══ PROVIDED INFORMATION ══
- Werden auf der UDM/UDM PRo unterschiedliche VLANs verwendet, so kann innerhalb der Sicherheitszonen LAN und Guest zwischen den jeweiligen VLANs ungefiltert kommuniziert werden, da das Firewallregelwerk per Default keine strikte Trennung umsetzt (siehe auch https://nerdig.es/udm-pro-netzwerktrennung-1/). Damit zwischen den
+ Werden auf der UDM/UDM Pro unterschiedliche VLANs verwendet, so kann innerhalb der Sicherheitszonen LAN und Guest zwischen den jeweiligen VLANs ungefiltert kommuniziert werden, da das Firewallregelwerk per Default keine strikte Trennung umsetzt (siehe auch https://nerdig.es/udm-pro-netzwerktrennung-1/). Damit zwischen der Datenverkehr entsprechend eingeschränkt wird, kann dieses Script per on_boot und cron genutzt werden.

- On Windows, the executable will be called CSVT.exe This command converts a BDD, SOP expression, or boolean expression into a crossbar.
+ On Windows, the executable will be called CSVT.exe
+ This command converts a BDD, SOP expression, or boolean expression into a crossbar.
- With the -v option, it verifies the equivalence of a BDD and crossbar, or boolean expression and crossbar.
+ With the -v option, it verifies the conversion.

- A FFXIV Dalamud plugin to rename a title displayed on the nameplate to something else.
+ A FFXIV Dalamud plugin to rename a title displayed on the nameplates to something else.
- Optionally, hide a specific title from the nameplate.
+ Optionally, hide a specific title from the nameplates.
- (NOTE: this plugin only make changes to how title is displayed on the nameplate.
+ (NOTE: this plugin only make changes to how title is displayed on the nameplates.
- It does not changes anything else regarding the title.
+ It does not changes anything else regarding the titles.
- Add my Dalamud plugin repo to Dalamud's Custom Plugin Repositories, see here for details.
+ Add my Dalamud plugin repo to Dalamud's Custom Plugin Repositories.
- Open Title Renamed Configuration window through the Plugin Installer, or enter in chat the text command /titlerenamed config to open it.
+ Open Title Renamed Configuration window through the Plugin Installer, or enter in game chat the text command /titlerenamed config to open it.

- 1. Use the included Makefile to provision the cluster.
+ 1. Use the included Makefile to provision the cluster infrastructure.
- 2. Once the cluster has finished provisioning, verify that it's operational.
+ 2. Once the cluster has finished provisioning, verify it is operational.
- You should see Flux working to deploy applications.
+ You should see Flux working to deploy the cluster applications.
═══
- [WHAT THE TASK REQUIRES]: Write the data out in full, matching every line exactly.

- [RESPONSE TO THE EXERCISE]:
- Werden auf der UDM/UDM PRo unterschiedliche VLANs verwendet, so kann innerhalb der Sicherheitszonen LAN und Guest zwischen den jeweiligen VLANs ungefiltert kommuniziert werden, da das Firewallregelwerk per Default keine strikte Trennung umsetzt (siehe auch https://nerdig.es/udm-pro-netzwerktrennung-1/). Damit zwischen den
+ Werden auf der UDM/UDM Pro unterschiedliche VLANs verwendet, so kann innerhalb der Sicherheitszonen LAN und Guest zwischen den jeweiligen VLANs ungefiltert kommuniziert werden, da das Firewallregelwerk per Default keine strikte Trennung umsetzt (siehe auch https://nerdig.es/udm-pro-netzwerktrennung-1/). Damit zwischen der Datenverkehr entsprechend eingeschränkt wird, kann dieses Script per on_boot und cron genutzt werden.

- On Windows, the executable will be called CSVT.exe This command converts a BDD, SOP expression, or boolean expression into a crossbar.
+ On Windows, the executable will be called CSVT.exe
+ This command converts a BDD, SOP expression, or boolean expression into a crossbar.
- With the -v option, it verifies the equivalence of a BDD and crossbar, or boolean expression and crossbar.
+ With the -v option, it verifies the conversion.

- A FFXIV Dalamud plugin to rename a title displayed on the nameplate to something else.
+ A FFXIV Dalamud plugin to rename a title displayed on the nameplates to something else.
- Optionally, hide a specific title from the nameplate.
+ Optionally, hide a specific title from the nameplates.
- (NOTE: this plugin only make changes to how title is displayed on the nameplate.
+ (NOTE: this plugin only make changes to how title is displayed on the nameplates.
- It does not changes anything else regarding the title.
+ It does not changes anything else regarding the titles.
- Add my Dalamud plugin repo to Dalamud's Custom Plugin Repositories, see here for details.
+ Add my Dalamud plugin repo to Dalamud's Custom Plugin Repositories.
- Open Title Renamed Configuration window through the Plugin Installer, or enter in chat the text command /titlerenamed config to open it.
+ Open Title Renamed Configuration window through the Plugin Installer, or enter in game chat the text command /titlerenamed config to open it.

- 1. Use the included Makefile to provision the cluster.
+ 1. Use the included Makefile to provision the cluster infrastructure.
- 2. Once the cluster has finished provisioning, verify that it's operational.
+ 2. Once the cluster has finished provisioning, verify it is operational.
- You should see Flux working to deploy applications.
+ You should see Flux working to deploy the cluster applications.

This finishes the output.